Dataset content =>
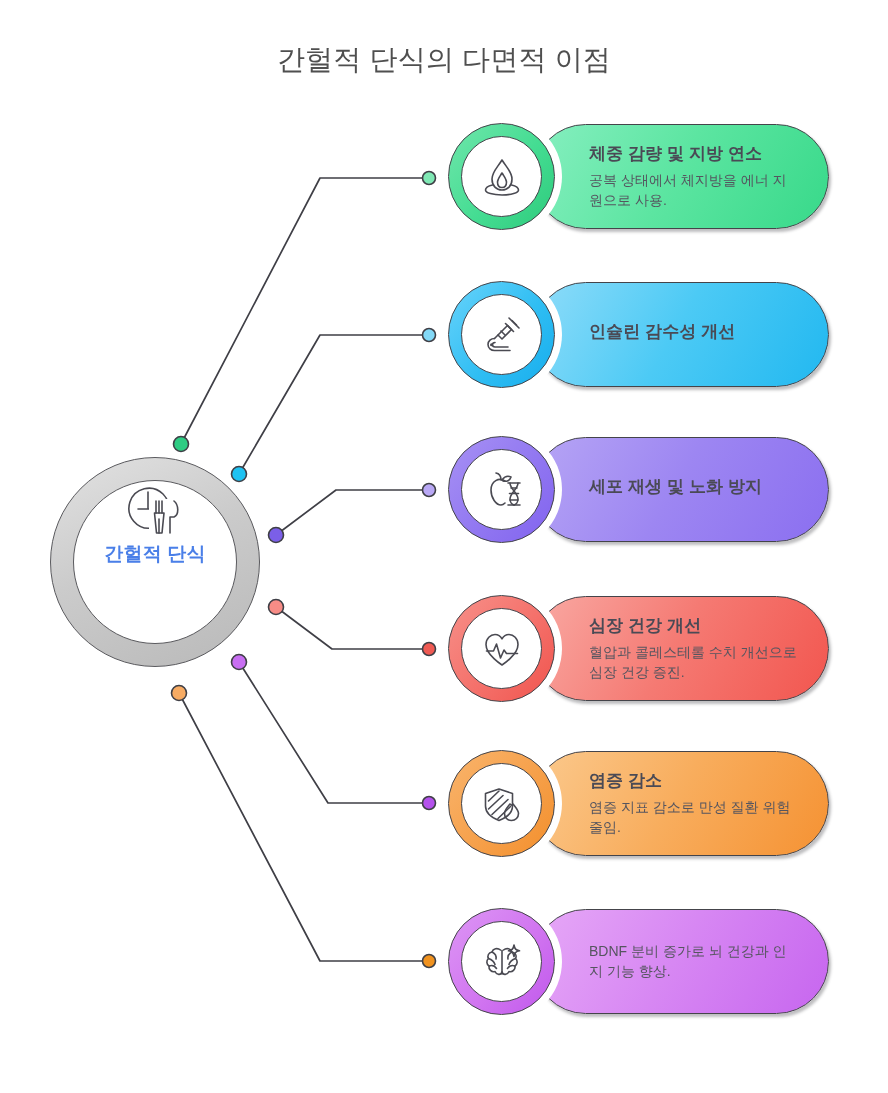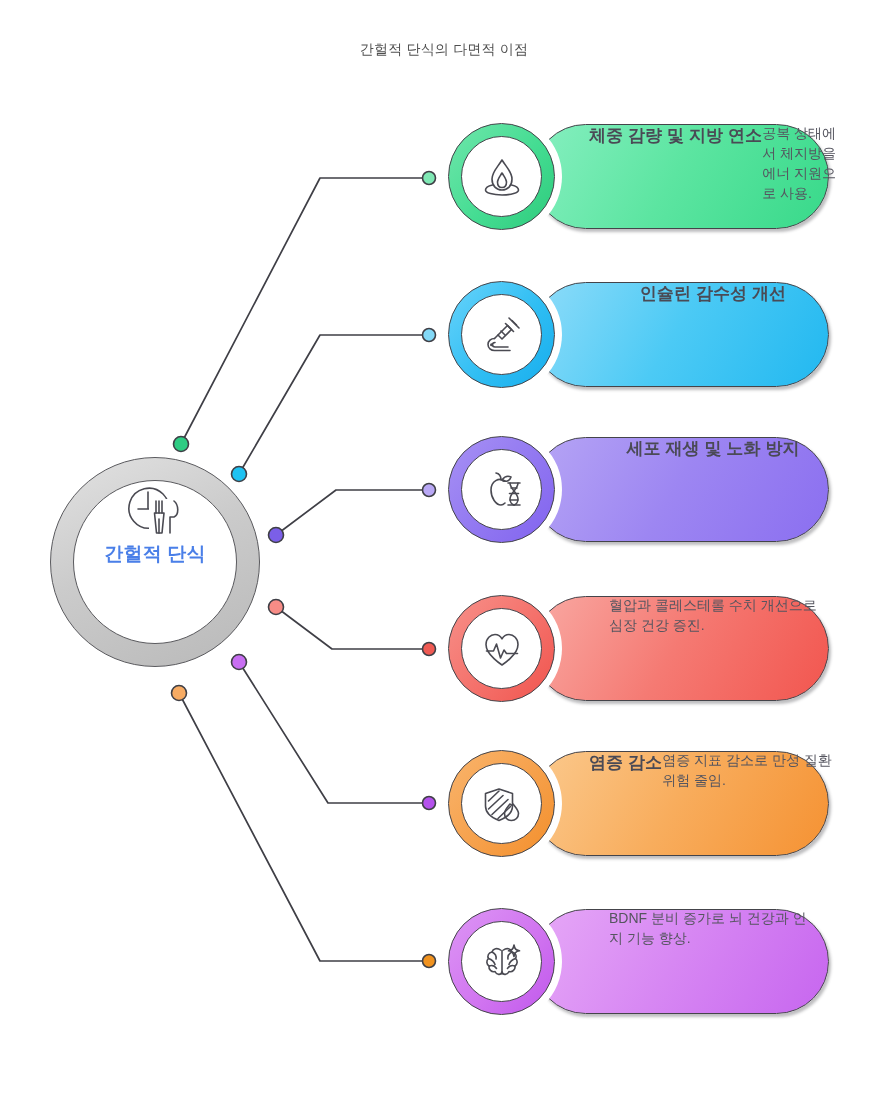--- a/index.html
+++ b/index.html
@@ -29,7 +29,7 @@
     top: 41px;
     width: 888px;
     text-align: center;
-    font-size: 14px;
+    font-size: 28px;
     font-weight: 400;
     color: #4f4f4f;
     letter-spacing: 0.2px;

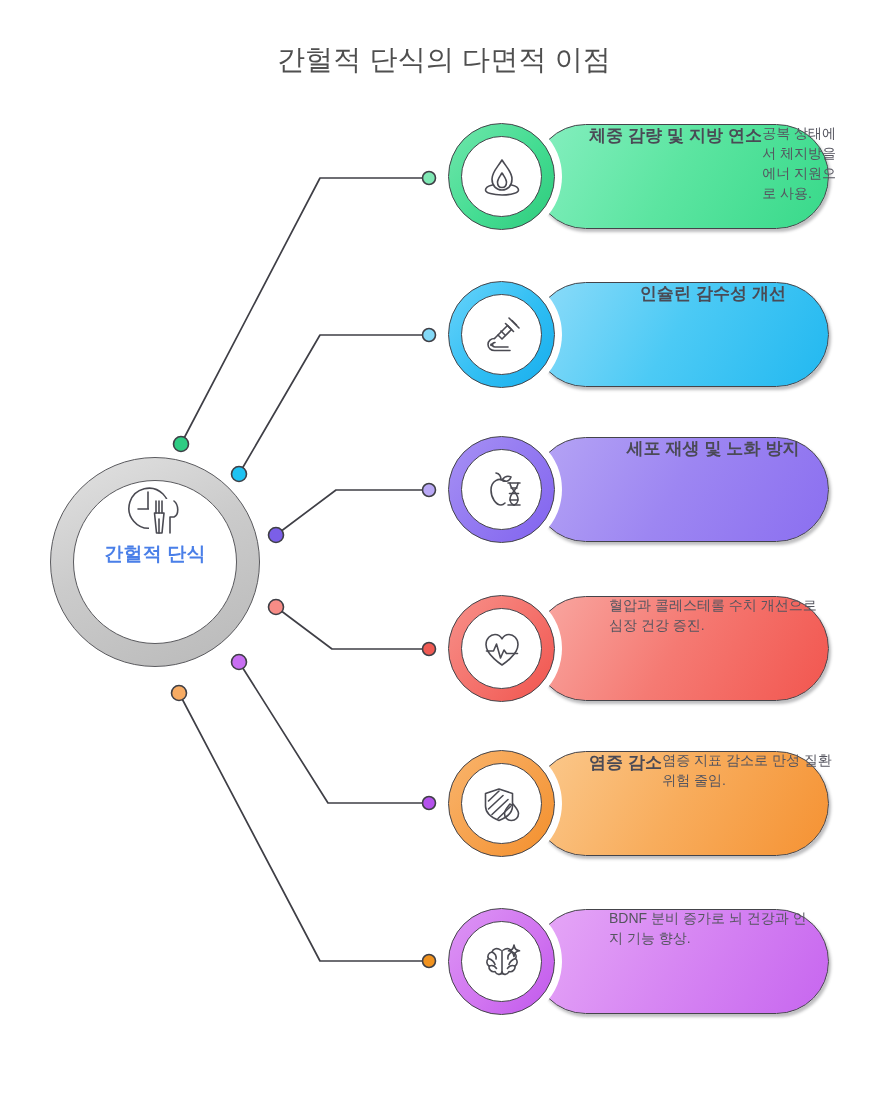--- a/index.html
+++ b/index.html
@@ -125,6 +125,7 @@
     width: 248px;
     height: 105px;
     display: flex;
+    flex-direction: column;
     justify-content: center;
     z-index: 4;
   }

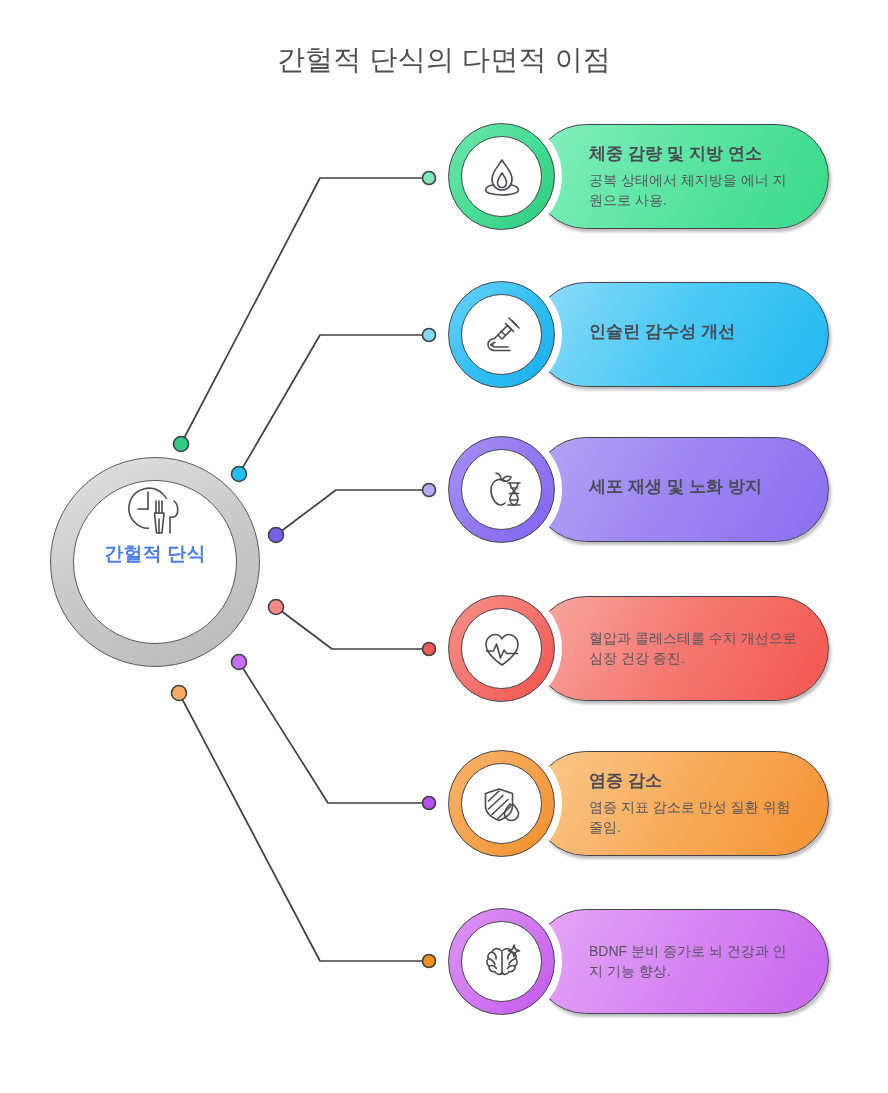--- a/index.html
+++ b/index.html
@@ -330,6 +330,7 @@
       </div>
     </div>
     <div class="card-text">
+      <div class="card-title">심장 건강 개선</div>
       <div class="card-desc">혈압과 콜레스테롤 수치 개선으로 심장 건강 증진.</div>
     </div>
   </div>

Work instructions =>
With the pictures omitted, write out exactly the lines from the one that contains "height: 105px;" through the final line of the material above, both ends included.

Expected output =>
     height: 105px;
     display: flex;
+    flex-direction: column;
     justify-content: center;
     z-index: 4;
   }

--- a/index.html
+++ b/index.html
@@ -330,6 +330,7 @@
       </div>
     </div>
     <div class="card-text">
+      <div class="card-title">심장 건강 개선</div>
       <div class="card-desc">혈압과 콜레스테롤 수치 개선으로 심장 건강 증진.</div>
     </div>
   </div>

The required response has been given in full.